# Reinforcement learning 

In this Python notebook, we will have you implement a simple reinforcement learning agent for the AI gym mountain car problem. Please first have a look at the description of the task here: <A HREF="https://github.com/openai/gym/wiki/MountainCar-v0" TARGET="_blank">Description</A>

## Heuristic agent
Before we dive into the use of reinforcement learning of the mountain car task, you will first make a strategy by hand yourself. There are two very good reasons for doing so. 

First, making such a "heuristic" agent will give you a good idea of how difficult the task is, given the observations and actions of the agent. In the case of the mountain car task, the agent has to reach a goal position (located at position $0.5$), by choosing from discrete actions $\{0,1,2\}$ corresponding to $\{$ push left, no acceleration, push right $\}$. The starting position is in the middle, at position $-0.5$. The left end of the environment has position $-1.2$. The velocity of the agent is limited to the interval $[-0.07, 0.07]$.

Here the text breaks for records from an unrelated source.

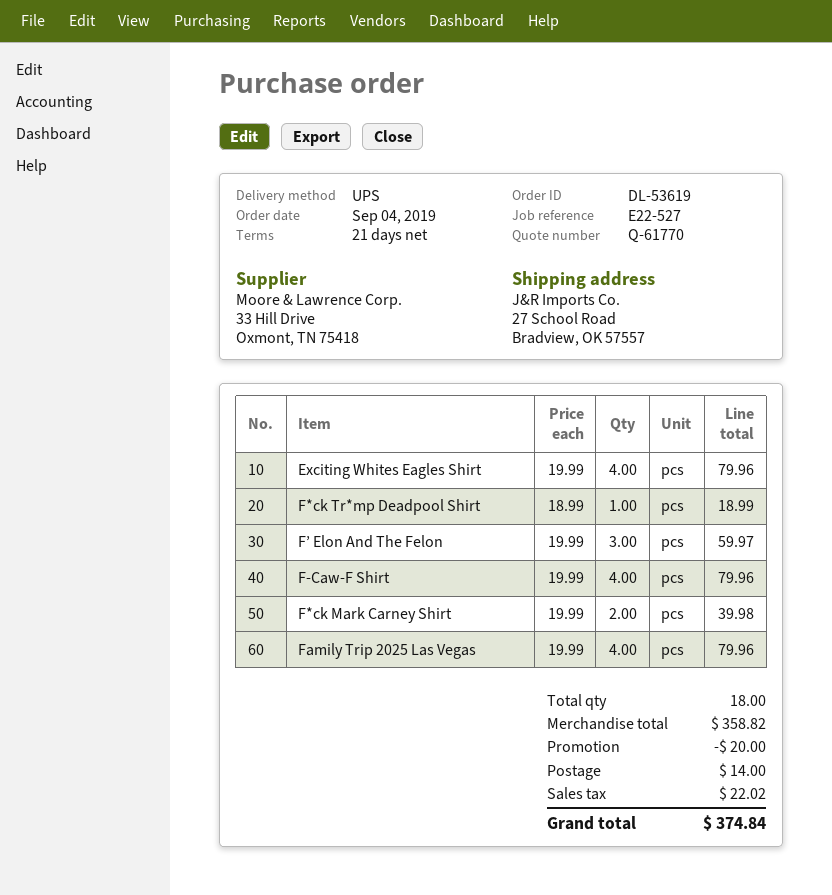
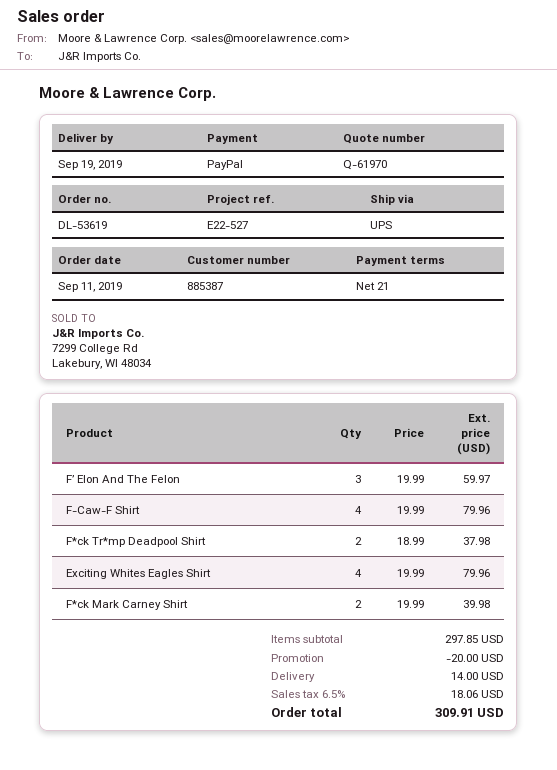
quote number: Q-61770 -> Q-61970
order date: 2019-09-04 -> 2019-09-11
F*ck Tr*mp Deadpool Shirt: 1 x 18.99 = 18.99 -> 2 x 18.99 = 37.98
Family Trip 2025 Las Vegas: 4 x 19.99 = 79.96 -> none
subtotal: 358.82 -> 297.85
tax: 22.02 -> 18.06
total: 374.84 -> 309.91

Second, making a heuristic agent gives you a good idea of the difficulty of the task, and what kind of solution you might expect the machine learning method to find (reinforcement learning in the current notebook).

We will experiment with the original formulation of the car mountain car task. The class we will use is `CMC_original`, which is the same as the normal AI gym version, but with an adapted render-function in order to be able to show the graphics in a Binder notebook. The full code, imported with `import run_cart` in the code block below. You can find it <A HREF="https://github.com/guidoAI/RL_cart_notebook/blob/master/run_cart.py" TARGET="_blank">here</A>. 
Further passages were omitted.